Synphony C Compiler performs architectural optimizations such as resource sharing, automatic scheduling and pipelining, and timing optimizations for variable bounded loops to achieve designer-specified performance and area goals in the RTL implementation.
In addition, Synphony C Compiler performs specific optimizations that achieve superior QoR using Synopsys Design Compiler for RTL synthesis and Synopsys Synplify for FPGA synthesis. Synphony C Compiler's high-level synthesis engine makes decisions based on predicting area and timing results that Synopsys' logic synthesis solutions can achieve, and generates RTL that complies with the synthesis tools' coding style guidelines that produce the best QoR. For example, Synphony C Compiler generates RTL with hierarchy and syntax matching Synopsys Coding Guidelines for Datapath Synthesis to enable maximum datapath extraction, optimal timing, and optimal area in Design Compiler. The RTL structure also facilitates fast verification using Synopsys Formality® equivalence checking.
Faster Turnaround Time for Large Designs
Synphony C Compiler enables efficient hardware sharing in large, complex systems designed from multiple levels of C/C++ function hierarchy. Recursive hierarchical compilation improves designer productivity by enabling an arbitrary number of hierarchy levels for optimization while providing users flexible control of constraints at each level.
Architectural clock gating enables fast implementation of complex, low power designs (Figure 3). Designers can apply gating at the level of loops and/or C functions to shut-off entire processing blocks. Synphony C Compiler's block-level clock gating complements register-level clock gating performed by Power CompilerTM to achieve additional power savings.
Figure 3: Architectural clock gating in Synphony C Compiler.
Seamless End-to-end Verification
Synphony C Compiler provides seamless end-to-end verification from the original C/C++ model to RTL validation and verification environments.
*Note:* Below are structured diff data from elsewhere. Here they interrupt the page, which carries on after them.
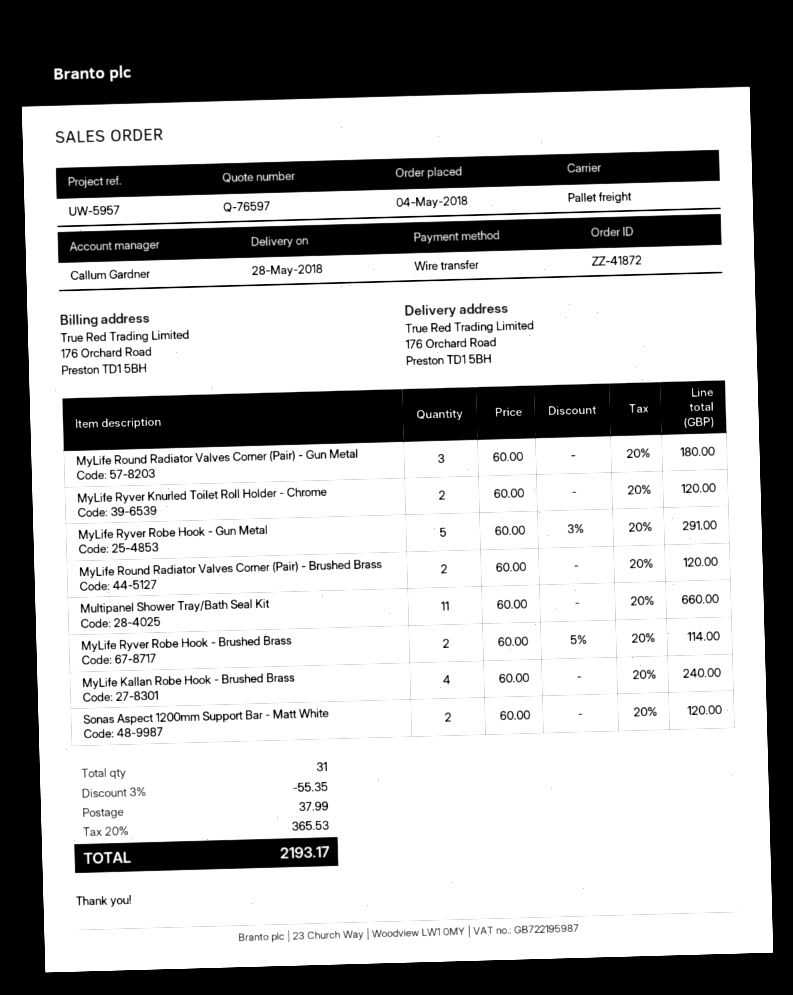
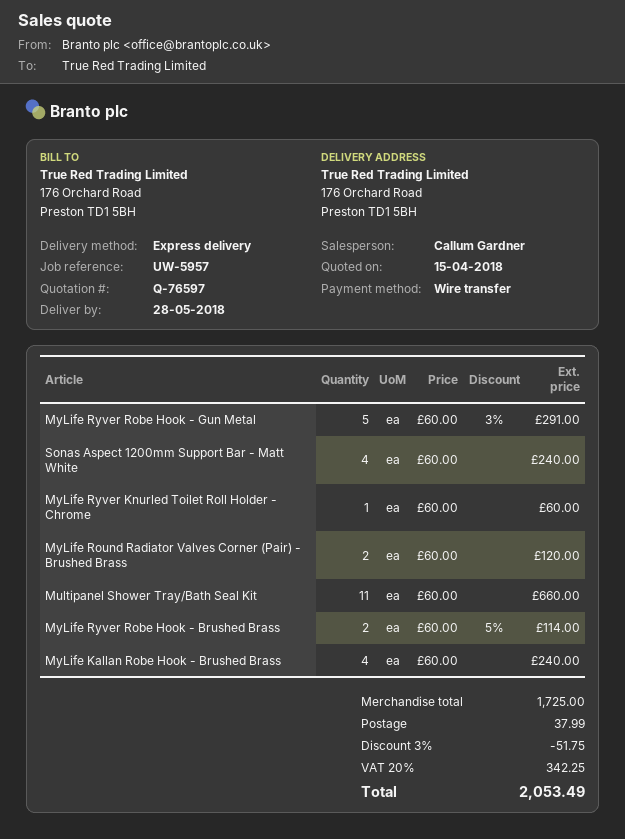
shipping method: pallet freight -> express
MyLife Round Radiator Valves Corner (Pair) - Gun Metal: 3 x 60.00 = 180.00 -> none
MyLife Ryver Knurled Toilet Roll Holder - Chrome: 2 x 60.00 = 120.00 -> 1 x 60.00 = 60.00
Sonas Aspect 1200mm Support Bar - Matt White: 2 x 60.00 = 120.00 -> 4 x 60.00 = 240.00
discount: 3% = 55.35 -> 3% = 51.75
tax: 20% = 365.53 -> 20% = 342.25
total: 2193.17 -> 2053.49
Dynamic linting of the C/C++ source early in the design cycle uncovers coding issues such as out-of-bound accesses, uninitialized variables, and other undefined behavior which could otherwise propagate to RTL. In addition, Synphony C Compiler generates a UVMbased SystemVerilog testbench. The testbench drives the Synopsys VCS® simulation with test vectors derived from the original C/C++ testbench, generating reports and graphical views that summarize the functional and performance results. A transactionlevel view of the hardware operation is enabled in the Synopsys Discovery Visual Environment (DVE) graphical interface to VCS. The designer can easily simulate the system throughout the high-level synthesis flow and quickly hand off models, testbench, and test data to verification teams.